# packaging



## darren.k (Oct 9, 2006)

could anyone piont me in the right dirrection on were to buy clear plastic packaging for my t shirts i am based in the u.k.


----------



## guest5779 (Aug 8, 2006)

Uline.com seems to be the choice. But I cannot comment on what exact bag / model. Anyone else?


----------



## jimiyo (Jul 23, 2006)

http://www.t-shirtforums.com/showthread.php?t=6820


----------



## 'cia (Aug 18, 2006)

I use Uline "flap lock" bag #S-8528 for all my tees. I also purchased 1" round blank labels from online labels.com which I printed with my logo and url. I use these to seal the bag flaps and to reinforce branding. These items add about $.05 to each order.

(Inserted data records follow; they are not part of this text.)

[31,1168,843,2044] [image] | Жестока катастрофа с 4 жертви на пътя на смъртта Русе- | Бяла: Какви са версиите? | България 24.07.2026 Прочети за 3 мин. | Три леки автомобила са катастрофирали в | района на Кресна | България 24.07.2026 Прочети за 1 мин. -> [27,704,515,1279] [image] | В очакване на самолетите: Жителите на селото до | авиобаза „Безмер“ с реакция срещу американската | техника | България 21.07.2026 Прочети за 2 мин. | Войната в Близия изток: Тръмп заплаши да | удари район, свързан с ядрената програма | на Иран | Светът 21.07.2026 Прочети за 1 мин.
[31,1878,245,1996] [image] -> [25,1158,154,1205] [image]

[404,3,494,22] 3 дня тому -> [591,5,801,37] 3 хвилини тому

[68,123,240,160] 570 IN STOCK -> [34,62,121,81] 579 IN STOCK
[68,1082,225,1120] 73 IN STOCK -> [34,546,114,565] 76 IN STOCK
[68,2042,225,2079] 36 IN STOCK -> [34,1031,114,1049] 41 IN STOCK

Depending on the size of the shirt and the order, I use a USPS flat rate envelope, a priority tyvek envelope or a flat rate box. Merchandise seems to arrive in pristine condition. 

Uline does not ship overseas but you can use their website to narrow down what your needs are when looking for a European supplier. 

Good luck,


----------



## guest5779 (Aug 8, 2006)

[quote='cia]I use Uline "flap lock" bag #S-8528 for all my tees. I also purchased 1" round blank labels from online labels.com which I printed with my logo and url. I use these to seal the bag flaps and to reinforce branding. These items add about $.05 to each order.

Depending on the size of the shirt and the order, I use a USPS flat rate envelope, a priority tyvek envelope or a flat rate box. Merchandise seems to arrive in pristine condition. 

Uline does not ship overseas but you can use their website to narrow down what your needs are when looking for a European supplier. 

Good luck,[/quote]

The bag alone breaks down to more than $.05 per bag (after shipping and tax if applicable). Are you buying them directly from Uline.com?

How many shirts are you able to fit in the flat rate box? I'm hearing 3, is this what you've found?


----------



## 'cia (Aug 18, 2006)

error426 said:


> The bag alone breaks down to more than $.05 per bag (after shipping and tax if applicable). Are you buying them directly from Uline.com?
> 
> How many shirts are you able to fit in the flat rate box? I'm hearing 3, is this what you've found?


Yes, I purchase directly from Uline and I order multiple supplies at the same time to justify the shipping charges. 

I can fit 6 ladies shirts in a USPS flat rate box and 3-4 men's shirts in a box.


----------



## guest5779 (Aug 8, 2006)

Fantastic. Lastly, have you found any limitations will these bags? Such as an XXL or something of that nature? Thank you.


----------



## Progeny (Jul 28, 2007)

Hi

I use ralawise.co.uk for t-shirts and now they do packaging, they do 3 different types of bag. Have a look under the ralaoffice section. You can get your t's and bags in one go.

Lee


----------